Table 2 Performance of the insulin demand–adequacy method and the RAD method in evaluating the risk of AGTWe used the insulin demand–adequacy method and the RAD method models to evaluate the risk of AGT in the three OGTT phases. We observed the highest AUC-ROC, NRI and IDI values in the late phase of the OGTT, compared with the fasting phase and the early phase, using both methods (Table 2). When comparing between the two methods, the RAD method was more stable and efficient than the insulin demand–adequacy method as the NRI and IDI values were all significant in the three OGTT phases, while the NRI and IDI values derived using the insulin demand–adequacy method were non-significant in the early phase of the OGTT (Table 2). We built a glycaemic trajectory by selecting adult participants with NGT at baseline and then comparing the baseline RAD values according to glycaemic status at the follow-up visit. The NGT at baseline–NGT at follow-up group had higher RAD values than the NGT at baseline–AGT at follow-up group in all three phases of the OGTT, with differences between groups being statistically significant in the early phase and late phase of the OGTT (ESM Table 6), which was in accordance with the RAD results above.

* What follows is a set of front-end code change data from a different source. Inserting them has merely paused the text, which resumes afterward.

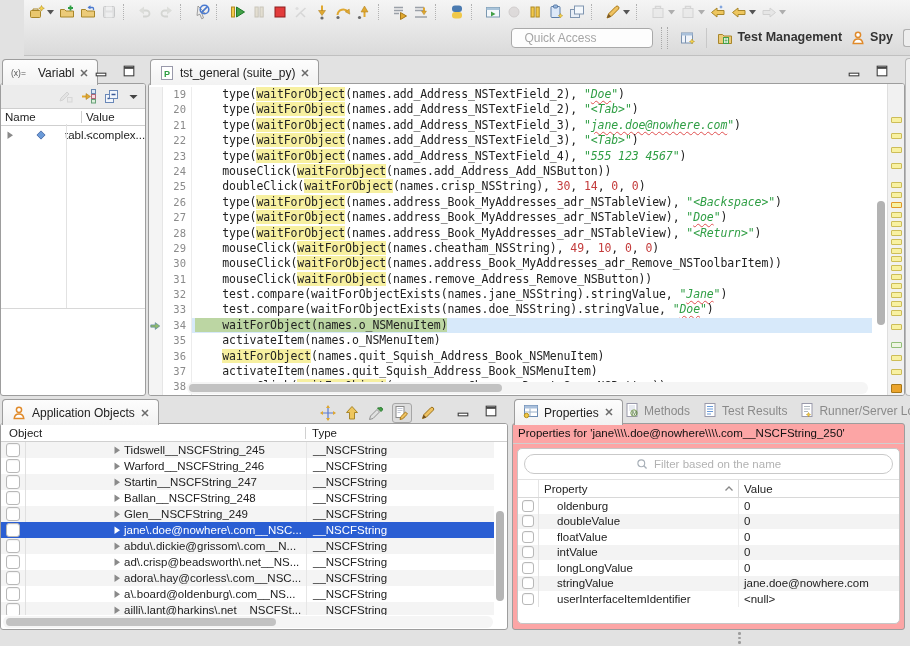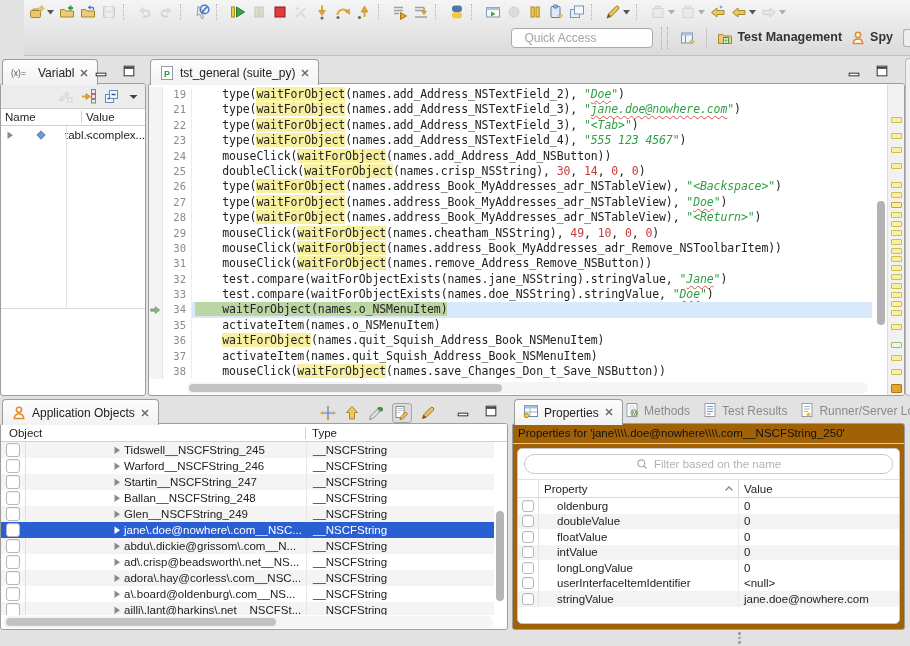--- a/index.html
+++ b/index.html
@@ -81,21 +81,21 @@
   .orow.sel .o-obj{border-right-color:transparent;}
   .tri{margin-right:2px;display:flex;flex:none;}
   .orow.sel .tri svg path{fill:#fff;}
   .o-type{flex:1;padding-left:6px;overflow:hidden;white-space:nowrap;}
   .o-vscroll{position:absolute;right:1px;top:18px;bottom:14px;width:12px;}
   .o-vthumb{position:absolute;left:2px;width:8px;border-radius:4px;background:#b5b5b5;top:40%;height:52%;}
   .o-hscroll{position:absolute;left:2px;right:14px;bottom:1px;height:12px;background:#f5f5f5;border-radius:6px;}
   .o-hthumb{position:absolute;left:3px;width:55%;height:8px;top:2px;border-radius:4px;background:#c2c2c2;}
   
   #propPanel{left:512px;top:398px;width:393px;height:232px;}
-  #propPanel .pbody{background:#a16207;}
+  #propPanel .pbody{background:#fca5a5;}
   .p-caption{height:19px;line-height:19px;padding-left:5px;font-size:11.5px;color:#111;border-bottom:1px solid #cfcfcf;white-space:nowrap;overflow:hidden;}
   .p-box{position:absolute;left:4px;right:4px;top:24px;bottom:5px;background:#fff;border:1px solid #c6c6c6;border-radius:5px;overflow:hidden;}
   .p-filter{margin:5px 6px;height:18px;border:1px solid #c9c9c9;border-radius:10px;background:#fff;display:flex;align-items:center;justify-content:center;gap:5px;color:#b2b2b2;font-size:11.5px;}
   .p-head{display:flex;height:17px;border-top:1px solid #e2e2e2;border-bottom:1px solid #d8d8d8;font-size:11.5px;align-items:center;}
   .p-cb{width:20px;flex:none;display:flex;justify-content:center;align-items:center;align-self:stretch;border-right:1px solid #e4e4e4;}
   .p-prop-h{width:200px;flex:none;display:flex;justify-content:space-between;align-items:center;padding:0 4px 0 5px;border-right:1px solid #d8d8d8;box-sizing:border-box;align-self:stretch;}
   .p-val-h{flex:1;padding-left:5px;}
   .prow{display:flex;height:15.5px;align-items:center;font-size:11.5px;}
   .prow.alt{background:#f3f3f3;}
   .p-prop{width:200px;flex:none;padding-left:18px;box-sizing:border-box;border-right:1px solid #ececec;overflow:hidden;white-space:nowrap;align-self:stretch;display:flex;align-items:center;}
@@ -527,20 +527,21 @@
           <svg width="14" height="14" viewBox="0 0 16 16" xmlns="http://www.w3.org/2000/svg">
             <rect x="2.5" y="2.5" width="11" height="11" fill="#fff" stroke="#3a3a3a" stroke-width="1.2"></rect>
             <line x1="2.5" y1="4.5" x2="13.5" y2="4.5" stroke="#3a3a3a" stroke-width="2"></line>
           </svg>
         </span>
     </div>
   </div>
   <div class="pbody">
     <div id="editor-lines">
         <div class="eln"><span class="eln-m"></span><span class="eln-n">19</span><span class="eln-c"><span class="sg-p">    type(</span><span class="sg-w">waitForObject</span><span class="sg-p">(names.add_Address_NSTextField_2), </span><span class="sg-s">"</span><span class="sg-q">Doe</span><span class="sg-s">"</span><span class="sg-p">)</span></span></div>
+        <div class="eln"><span class="eln-m"></span><span class="eln-n">20</span><span class="eln-c"><span class="sg-p">    type(</span><span class="sg-w">waitForObject</span><span class="sg-p">(names.add_Address_NSTextField_2), </span><span class="sg-s">"&lt;Tab&gt;"</span><span class="sg-p">)</span></span></div>
         <div class="eln"><span class="eln-m"></span><span class="eln-n">21</span><span class="eln-c"><span class="sg-p">    type(</span><span class="sg-w">waitForObject</span><span class="sg-p">(names.add_Address_NSTextField_3), </span><span class="sg-s">"</span><span class="sg-q">jane.doe@nowhere.com</span><span class="sg-s">"</span><span class="sg-p">)</span></span></div>
         <div class="eln"><span class="eln-m"></span><span class="eln-n">22</span><span class="eln-c"><span class="sg-p">    type(</span><span class="sg-w">waitForObject</span><span class="sg-p">(names.add_Address_NSTextField_3), </span><span class="sg-s">"&lt;Tab&gt;"</span><span class="sg-p">)</span></span></div>
         <div class="eln"><span class="eln-m"></span><span class="eln-n">23</span><span class="eln-c"><span class="sg-p">    type(</span><span class="sg-w">waitForObject</span><span class="sg-p">(names.add_Address_NSTextField_4), </span><span class="sg-s">"555 123 4567"</span><span class="sg-p">)</span></span></div>
         <div class="eln"><span class="eln-m"></span><span class="eln-n">24</span><span class="eln-c"><span class="sg-p">    mouseClick(</span><span class="sg-w">waitForObject</span><span class="sg-p">(names.add_Address_Add_NSButton))</span></span></div>
         <div class="eln"><span class="eln-m"></span><span class="eln-n">25</span><span class="eln-c"><span class="sg-p">    doubleClick(</span><span class="sg-w">waitForObject</span><span class="sg-p">(names.crisp_NSString), </span><span class="sg-n">30</span><span class="sg-p">, </span><span class="sg-n">14</span><span class="sg-p">, </span><span class="sg-n">0</span><span class="sg-p">, </span><span class="sg-n">0</span><span class="sg-p">)</span></span></div>
         <div class="eln"><span class="eln-m"></span><span class="eln-n">26</span><span class="eln-c"><span class="sg-p">    type(</span><span class="sg-w">waitForObject</span><span class="sg-p">(names.address_Book_MyAddresses_adr_NSTableView), </span><span class="sg-s">"&lt;Backspace&gt;"</span><span class="sg-p">)</span></span></div>
         <div class="eln"><span class="eln-m"></span><span class="eln-n">27</span><span class="eln-c"><span class="sg-p">    type(</span><span class="sg-w">waitForObject</span><span class="sg-p">(names.address_Book_MyAddresses_adr_NSTableView), </span><span class="sg-s">"</span><span class="sg-q">Doe</span><span class="sg-s">"</span><span class="sg-p">)</span></span></div>
         <div class="eln"><span class="eln-m"></span><span class="eln-n">28</span><span class="eln-c"><span class="sg-p">    type(</span><span class="sg-w">waitForObject</span><span class="sg-p">(names.address_Book_MyAddresses_adr_NSTableView), </span><span class="sg-s">"&lt;Return&gt;"</span><span class="sg-p">)</span></span></div>
         <div class="eln"><span class="eln-m"></span><span class="eln-n">29</span><span class="eln-c"><span class="sg-p">    mouseClick(</span><span class="sg-w">waitForObject</span><span class="sg-p">(names.cheatham_NSString), </span><span class="sg-n">49</span><span class="sg-p">, </span><span class="sg-n">10</span><span class="sg-p">, </span><span class="sg-n">0</span><span class="sg-p">, </span><span class="sg-n">0</span><span class="sg-p">)</span></span></div>
         <div class="eln"><span class="eln-m"></span><span class="eln-n">30</span><span class="eln-c"><span class="sg-p">    mouseClick(</span><span class="sg-w">waitForObject</span><span class="sg-p">(names.address_Book_MyAddresses_adr_Remove_NSToolbarItem))</span></span></div>
@@ -918,33 +919,33 @@
             <span class="p-prop">intValue</span>
             <span class="p-val">0</span>
           </div>
           <div class="prow">
             <span class="p-cb">
               <span class="cbx" style="width: 10px; height: 10px;"></span>
             </span>
             <span class="p-prop">longLongValue</span>
             <span class="p-val">0</span>
           </div>
+          <div class="prow alt">
+            <span class="p-cb">
+              <span class="cbx" style="width: 10px; height: 10px;"></span>
+            </span>
+            <span class="p-prop">stringValue</span>
+            <span class="p-val">jane.doe@nowhere.com</span>
+          </div>
           <div class="prow">
             <span class="p-cb">
               <span class="cbx" style="width: 10px; height: 10px;"></span>
             </span>
             <span class="p-prop">userInterfaceItemIdentifier</span>
             <span class="p-val">&lt;null&gt;</span>
-          </div>
-          <div class="prow alt">
-            <span class="p-cb">
-              <span class="cbx" style="width: 10px; height: 10px;"></span>
-            </span>
-            <span class="p-prop">stringValue</span>
-            <span class="p-val">jane.doe@nowhere.com</span>
           </div>
         </div>
     </div>
   </div>
 </div>
 
 <div id="bottom">
   <div class="grip">
       <span></span>
       <span></span>

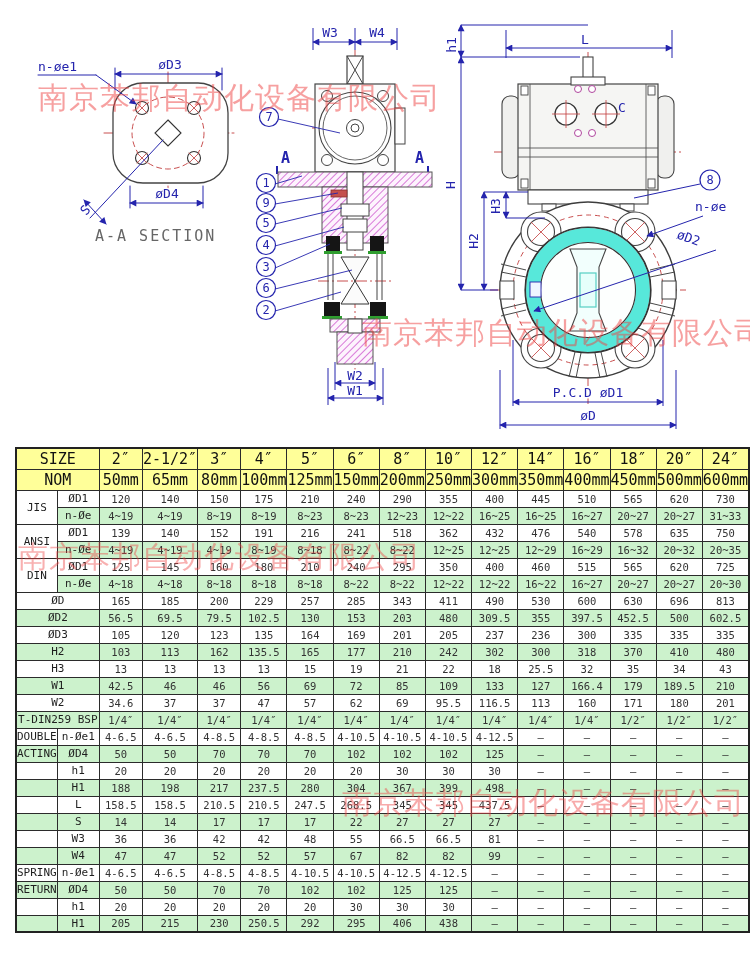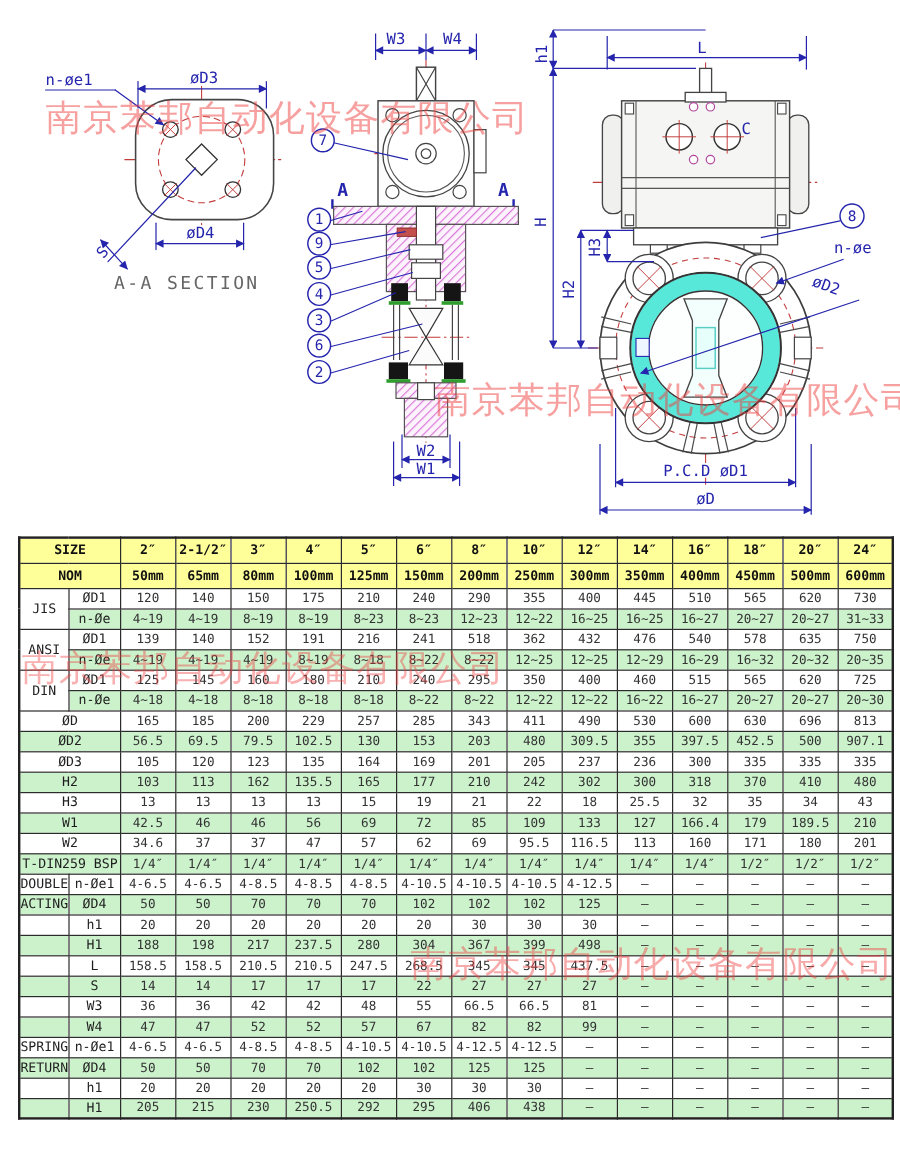--- a/index.html
+++ b/index.html
@@ -7,21 +7,21 @@
          font-family:"DejaVu Sans Mono",monospace}
   svg{position:absolute;left:0;top:0}
   svg text{font-family:"DejaVu Sans Mono",monospace}
   .wm{position:absolute;color:#ef4444;opacity:.5;font-size:30px;letter-spacing:1px;
       white-space:nowrap;pointer-events:none;font-family:Liberation Mono, monospace;z-index:5}
   .spec-wrap{position:absolute;left:15px;top:447px;z-index:2}
   table.spec{border-collapse:collapse;table-layout:fixed;border:2px solid #222}
   .spec td{border:1px solid #2b2b2b;text-align:center;vertical-align:middle;padding:0;
            font-size:10.5px;color:#333;white-space:nowrap;overflow:hidden}
   .spec tr.hdr{height:21px}
-  .spec tr.hdr td{background:#ffff99;font-weight:bold;font-size:11px;color:#111}
+  .spec tr.hdr td{background:#ffff99;font-weight:normal;font-size:15px;color:#111}
   .spec tr.w{height:17px}.spec tr.w td{background:#fff}
   .spec tr.g{height:17px}.spec tr.g td{background:#ccf2cc}
   .spec td.grp,.spec td.lab{font-size:11px;color:#1e1e1e}
   .spec td.grpm{background:#fff !important}
   .dimtxt{fill:#2424ad;font-size:13px}
   .halo{paint-order:stroke;stroke:#ffffff;stroke-width:3px}
 </style>
 </head>
 <body>
 
@@ -495,21 +495,21 @@
             <td>102.5</td>
             <td>130</td>
             <td>153</td>
             <td>203</td>
             <td>480</td>
             <td>309.5</td>
             <td>355</td>
             <td>397.5</td>
             <td>452.5</td>
             <td>500</td>
-            <td>907.1</td>
+            <td>602.5</td>
           </tr>
           <tr class="w">
             <td class="lab" colspan="2">ØD3</td>
             <td>105</td>
             <td>120</td>
             <td>123</td>
             <td>135</td>
             <td>164</td>
             <td>169</td>
             <td>201</td>

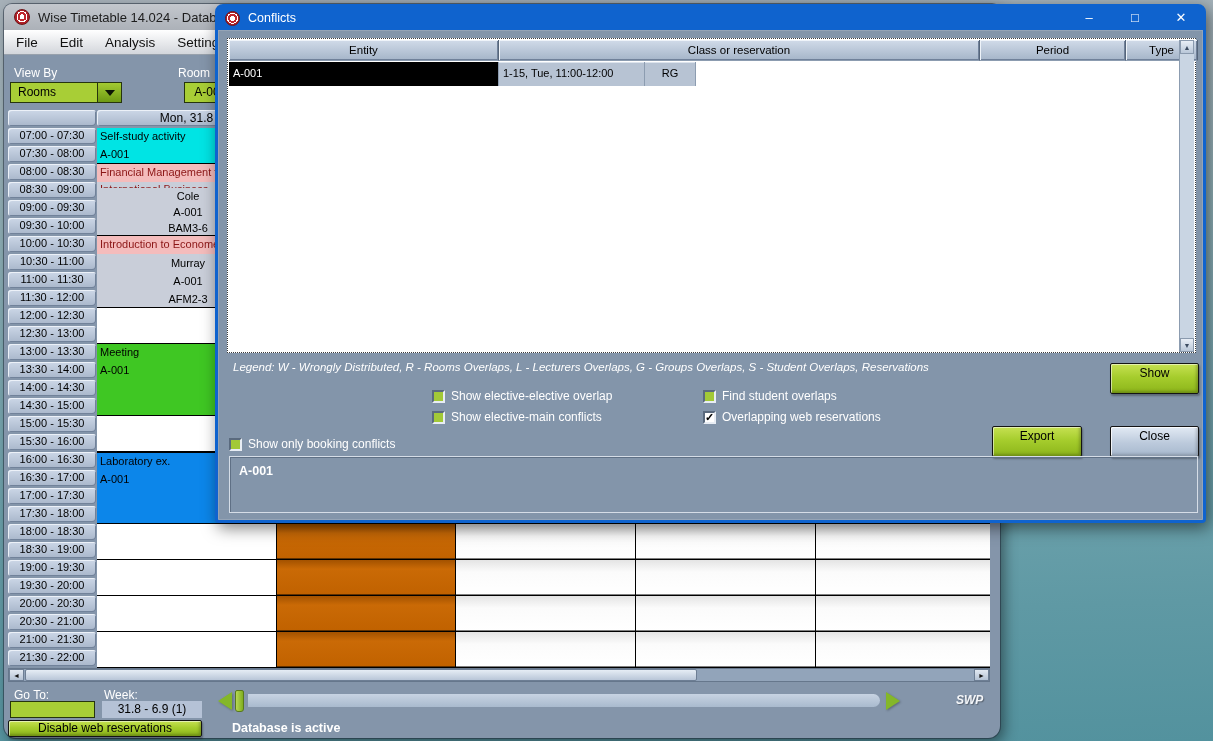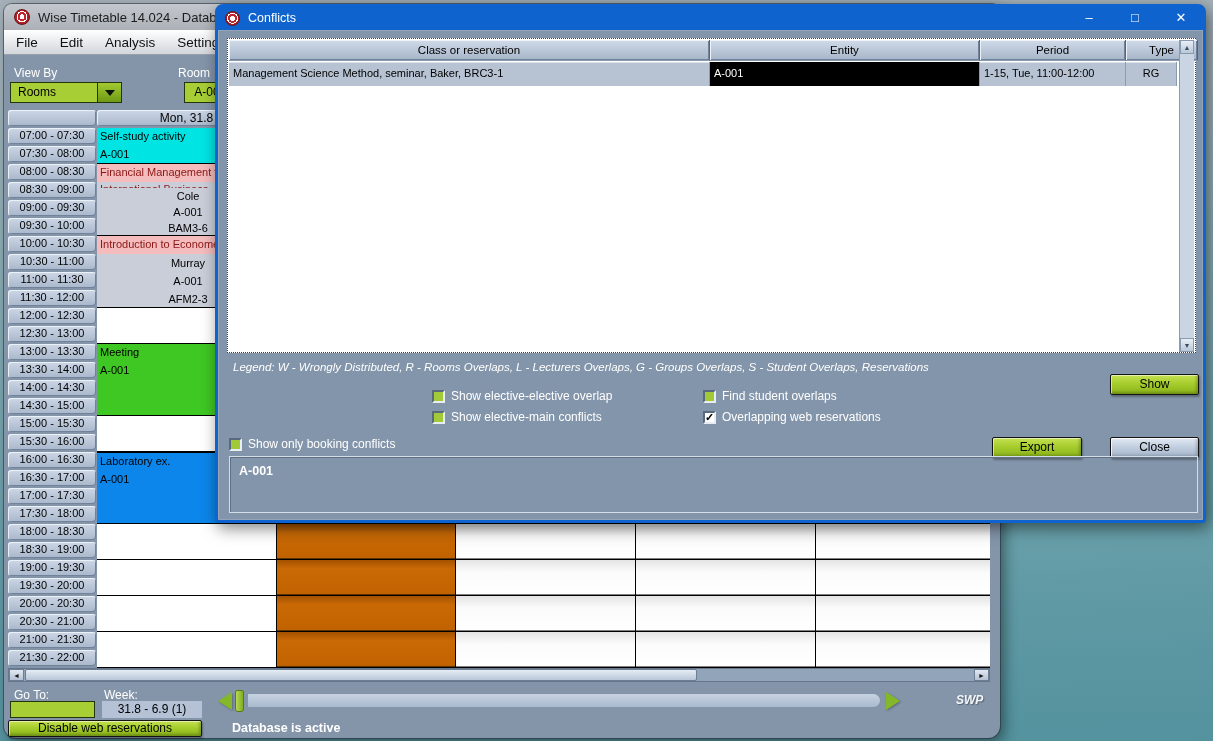--- a/index.html
+++ b/index.html
@@ -123,21 +123,21 @@
     line-height:23px; padding-left:4px; white-space:nowrap; overflow:hidden; height:24px; }
   .td-class { width:481px; } .td-entity { width:270px; background:#000; color:#fff; box-shadow:none; }
   .td-period { width:146px; } .td-type { width:51px; text-align:center; padding-left:0; }
   .vscroll { position:absolute; right:1px; top:1px; width:15px; height:312px; background:#c9d5e3; border-left:1px solid #8c9cb0; }
   .vs-btn { position:absolute; left:0; width:14px; height:14px; background:linear-gradient(#e8eef6,#b9c7d8);
     border:1px solid #8a9aae; font-size:7px; text-align:center; line-height:13px; color:#3c4c62; }
   .vs-up { top:0; } .vs-down { bottom:0; }
 
   .legend { position:absolute; left:15px; top:331px; color:#fff; font-size:11.5px; font-style:italic; }
 
-  .dlg-btn { position:absolute; height:21px; line-height:19px; font-size:12px;margin-top:11px; }
+  .dlg-btn { position:absolute; height:31px; line-height:19px; font-size:12px; }
   .btn-show { left:892px; top:333px; width:89px; }
   .btn-export { left:774px; top:396px; width:90px; }
   .btn-close { left:892px; top:396px; width:89px; background:linear-gradient(180deg,#e2eaf4 0%,#bccadc 55%,#a7b8cd 100%);
     border:1px solid #141414; color:#000; text-align:center; border-radius:2px;
     box-shadow: inset 1px 1px 0 rgba(255,255,255,.8), inset -2px -2px 3px rgba(0,0,0,.18), 1px 2px 2px rgba(0,0,0,.3); }
 
   .cbrow { position:absolute; display:flex; align-items:center; gap:6px; }
   .cb-box { width:13px; height:13px; background:#a2c937; border:2px solid;
     border-color:#5a6a7e #e8edf4 #e8edf4 #5a6a7e; font-size:11px; font-weight:bold; color:#000;
     line-height:9px; text-align:center; }
@@ -283,27 +283,26 @@
       <span class="dlg-ctrls">
         <span class="dlg-ctrl">–</span>
         <span class="dlg-ctrl">□</span>
         <span class="dlg-ctrl">✕</span>
       </span>
     </div>
 
     <div class="dlg-body">
       <div class="conf-table">
         <div class="tbl-head">
+          <div class="th th-entity">Entity</div>
           <div class="th th-class">Class or reservation</div>
-          <div class="th th-entity">Entity</div>
           <div class="th th-period">Period</div>
           <div class="th th-type">Type</div>
         </div>
         <div class="tbl-row">
-          <div class="td td-class">Management Science Method, seminar, Baker, BRC3-1</div>
           <div class="td td-entity">A-001</div>
           <div class="td td-period">1-15, Tue, 11:00-12:00</div>
           <div class="td td-type">RG</div>
         </div>
         <div class="vscroll">
           <div class="vs-btn vs-up">▲</div>
           <div class="vs-btn vs-down">▼</div>
         </div>
       </div>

For sensitivity analyses, we used both the insulin demand–adequacy method and the RAD method to evaluate the risk of diabetes in adults (only the adult group had adequate numbers of incident diabetes diagnoses at follow-up). The insulin demand–adequacy distributions for adults are shown in ESM Fig. 6d–f. Both the HD–LA group and the group with RAD values below the 25th percentile had a higher risk of diabetes compared with their respective reference groups when using the insulin demand–adequacy method and the RAD method, respectively (ESM Table 7). The base model to evaluate the risk of diabetes was adjusted for age and sex, with an AUC-ROC value of 0.541. Consistent with our findings for AGT risk, both the insulin demand–adequacy method and the RAD method performed best for evaluating the risk of diabetes in the late phase of the OGTT, as compared with the other two OGTT phases, and the RAD method was more stable and efficient than the insulin demand–adequacy method (ESM Table 7).